With extra cash in hand, European peasants could now travel East for religious pilgrimage, bringing them into contact with the treasure of knowledge and the glitter of the cities of Baghdad, Damascus and Jerusalem.

Towards the end of the millennium, the transfer of knowledge and exchange of experience had matured enough for Europe to emerge as the new imperial power dominating the world across the seven seas.

The two inventions were too insignificant to be noticed by anyone then, but history books recorded these to be the tipping point that intensified economic activities in medieval Europe.

Fast forward to the present age and the same intensity of activities that grew the Western economy could be seen in East Asia, particularly China, South Korea and Taiwan.

The latter two were at the same starting line as Malaysia in the late 1960s, but four decades later, the East Asian countries were two times ahead of Malaysia in the economic journey.

Today, the GDP per capita of South Korea is US$34,000 (RM140,160) and Taiwan US$32,000.

They grew twice as much as Western Europe and North America during the period of intense manufacturing and export activities of the 1970s through the 1990s.

Malaysia, despite being slightly ahead at the start of the race, is now far behind with GDP per capita of about US$12,000.

Like the emergence of the West as the centre of economic gravity in the last millennium, economists attribute the phenomenal economic competitiveness of today’s East Asia to one word — innovation.

In medieval Europe, it increased productivity in farming and agricultural production. In South Korea and Taiwan, it turned the countries into the world’s leading exporters of electronics, automobiles, semiconductors and even entertainment.

It encapsulates the interplay between the three components of GDP metrics — labour, capital and the mysterious dimension called total factor productivity (TFP), the latter being the subtle yet important contributor of management efficiency and technology towards the overall national economic growth.

It is hard to measure the level of innovation in a particular country, but one could derive a conclusion from the contribution of TFP to economic growth.

In South Korea, the improved work efficiency and technology alone contributed on average 14% to the economic growth.

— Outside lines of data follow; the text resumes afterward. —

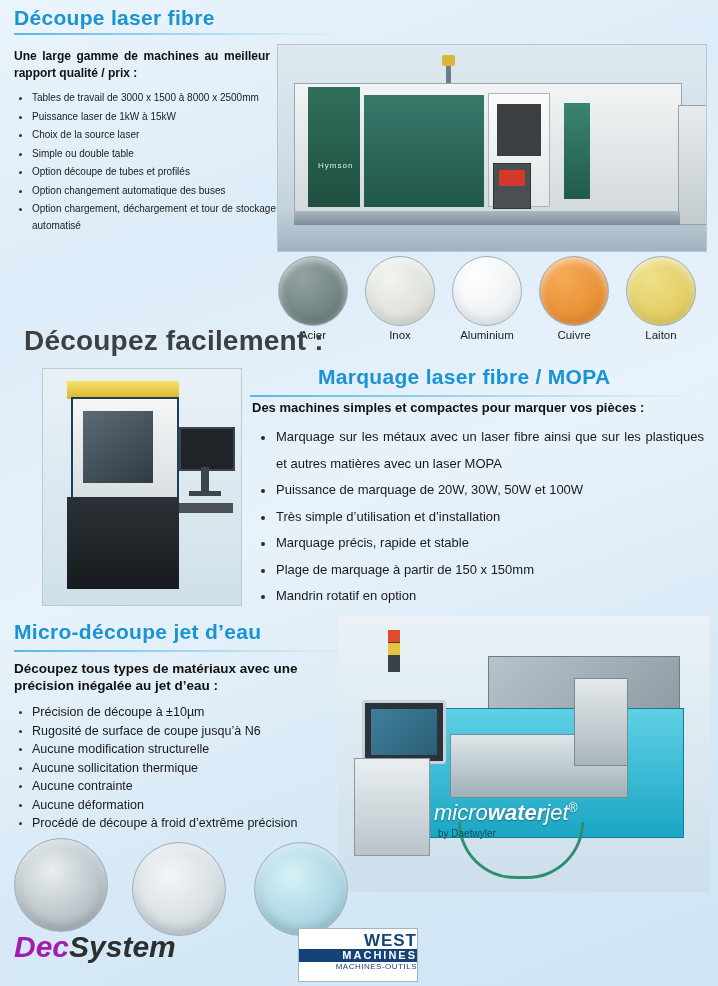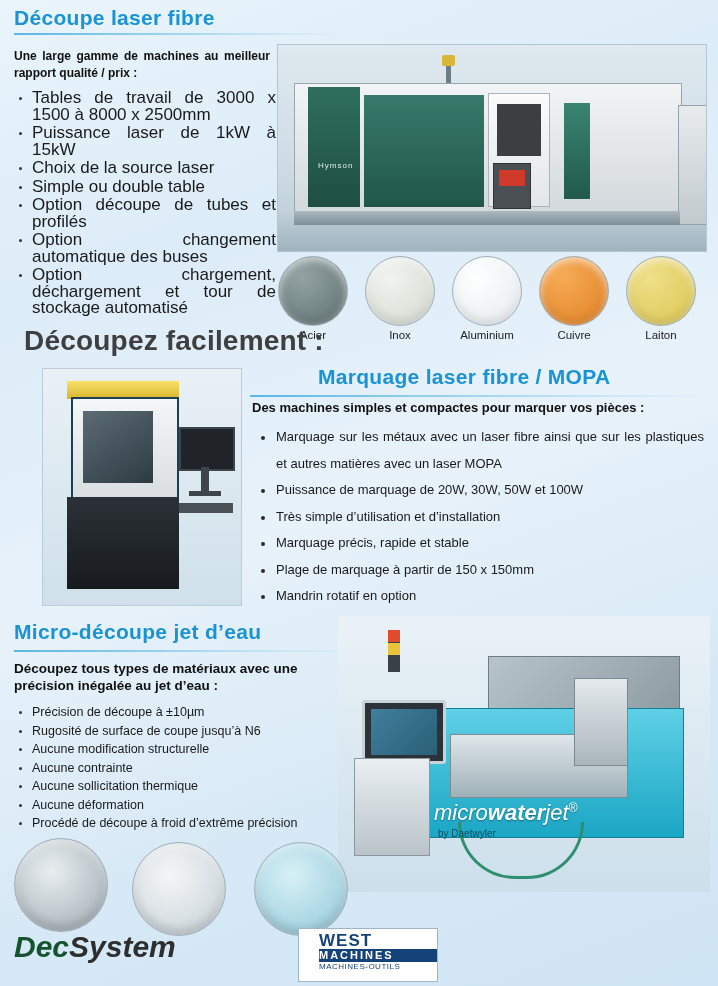"Tables de travail de 3000" #laser-list { font-size: 17px -> 10px }
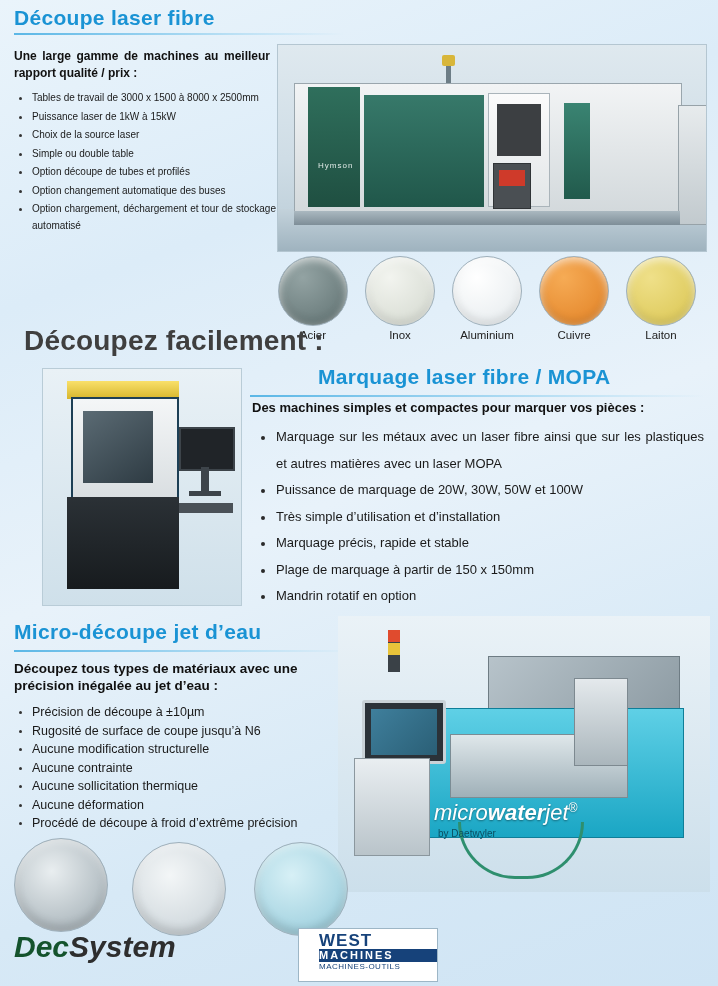"Aucune contrainte" li { order: before "Aucune sollicitation thermique" -> after "Aucune sollicitation thermique" }
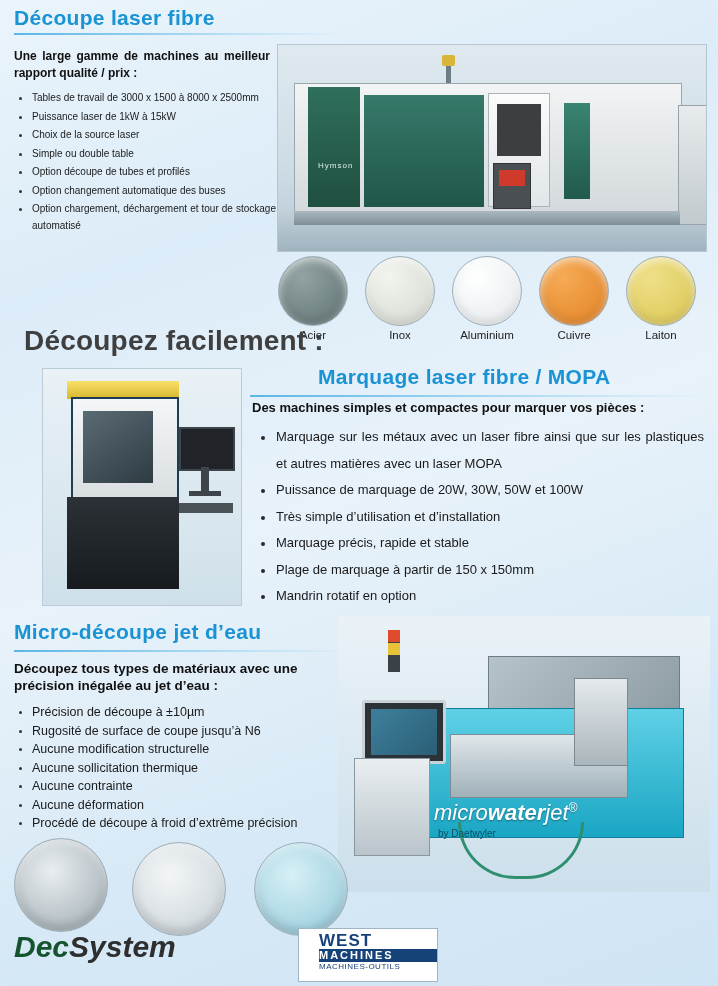"Dec" #footer-brand .b1 { color: #14532d -> #a21caf }
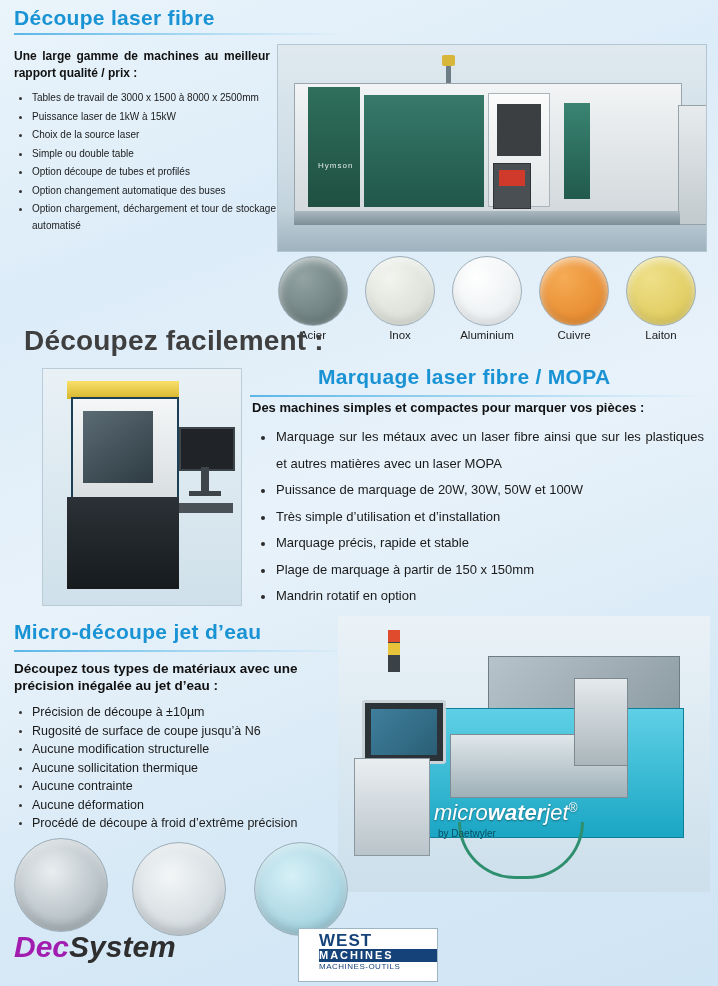"WEST" #west-logo { padding-left: 20px -> none; text-align: left -> right }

It is higher in Taiwan, at 24%. Meanwhile, Malaysia only recorded 5% of TFP contribution during the growth period of the past 40 years.

The high and low figure is a reflection of many things.

As the Bloomberg Innovation Index indicates, how much an economy relies on innovation as a key factor in economic growth depends predominantly on the amount of spending on research and development (R&D), its manufacturing capability and concentration of high-tech public companies.

And this is where we bite the dust.

Both South Korea and Taiwan spend almost 5% of their national budget on R&D; Malaysia allocates not more than 1.5%.

The former fully employs the highly skilled graduates of the Korean Institute of Science and Technology (KIST) to grow its economy, while our industries continue to flock to our Ministry of Human Resources for a steady supply of cheap migrant workers.

If Western economic history or the economic progress of East Asia could serve us some lessons, it would be that it takes a combination of strong spending on R&D, a home-grown manufacturing capability rather than just technology transfer and a real shift in our labour market policy to reduce our reliance on low-skilled workers.

One would not raise our capacity for innovation without the other. Even when the public health crisis could have pushed us into innovative mode, we faltered.

The timeless adage “necessity is the mother of invention” does not seem to apply to us.

As a result, when South Korea, in the early weeks of the pandemic, had come up with a mobile app to monitor and enforce self-quarantine, or China had developed a kit to test 10 million residents for coronavirus in just a couple of weeks, we could only contend with pink wristbands as a means to enforce self-quarantine and a vaccine registration system that could not handle mass registration.

Covid-19 has exposed a serious deficit in our innovative capacity. Failure to reverse this course will condemn it into a state of economic feebleness.